Records for processing Start Marker
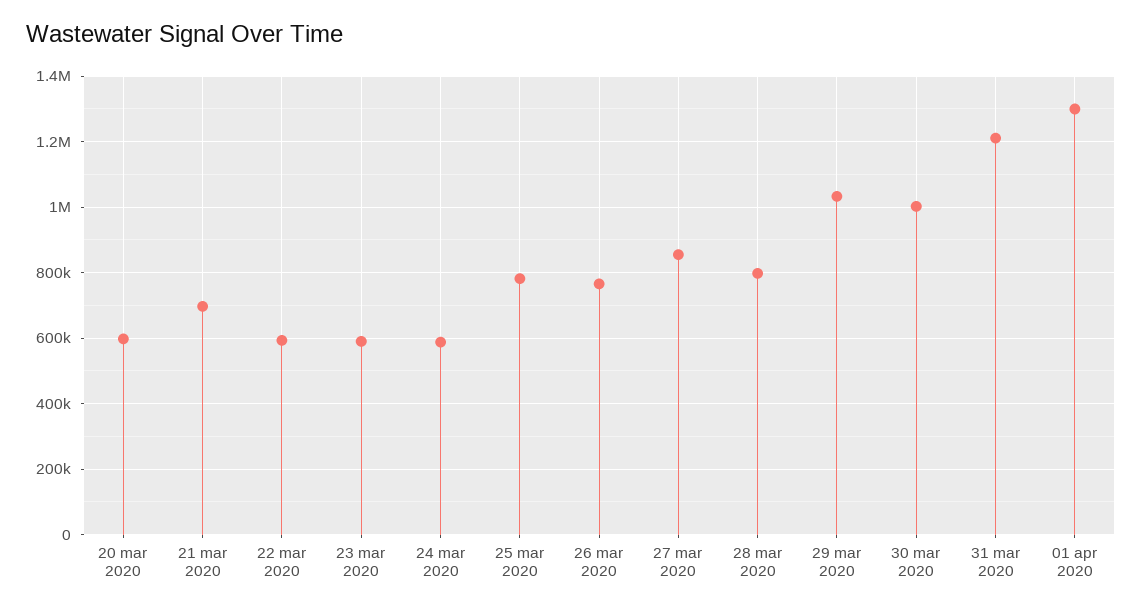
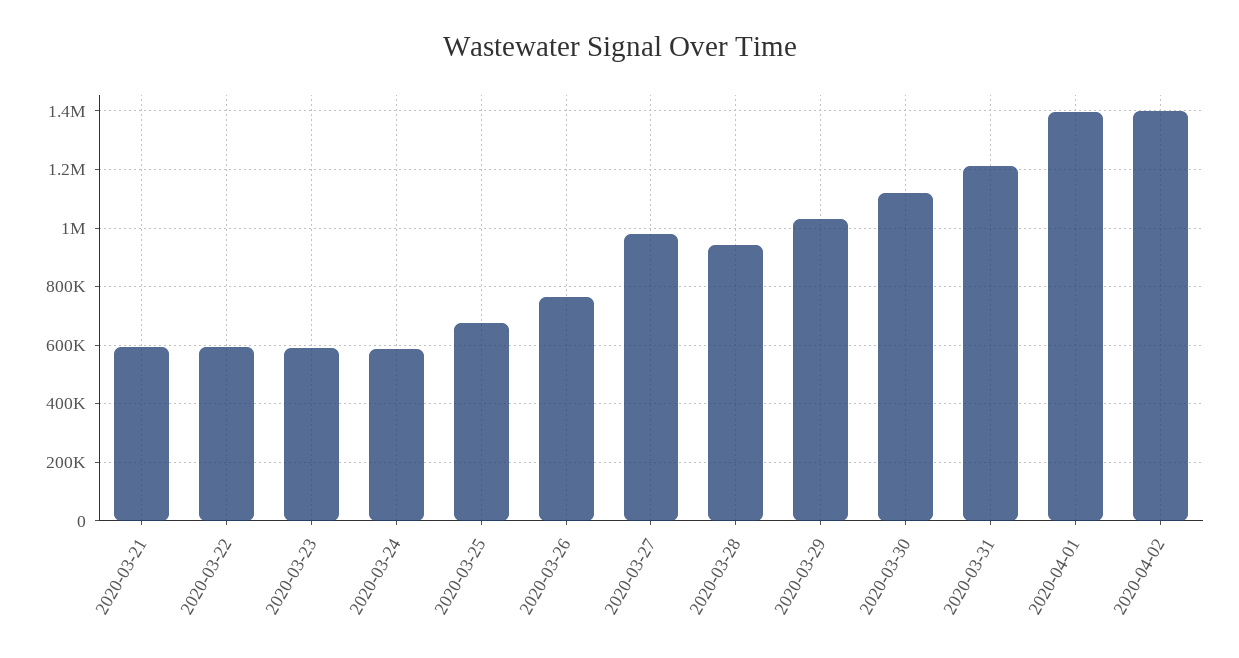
20 mar 2020: 600000 -> none
21 mar 2020: 700000 -> 600000
25 mar 2020: 780000 -> 675000
27 mar 2020: 860000 -> 975000
28 mar 2020: 800000 -> 950000
30 mar 2020: 1000000 -> 1125000
01 apr 2020: 1300000 -> 1400000
2020-04-02: none -> 1400000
Records for processing End Marker
■ Requirement: Set out every record exactly, images excluded.

■ Answer space:
20 mar 2020: 600000 -> none
21 mar 2020: 700000 -> 600000
25 mar 2020: 780000 -> 675000
27 mar 2020: 860000 -> 975000
28 mar 2020: 800000 -> 950000
30 mar 2020: 1000000 -> 1125000
01 apr 2020: 1300000 -> 1400000
2020-04-02: none -> 1400000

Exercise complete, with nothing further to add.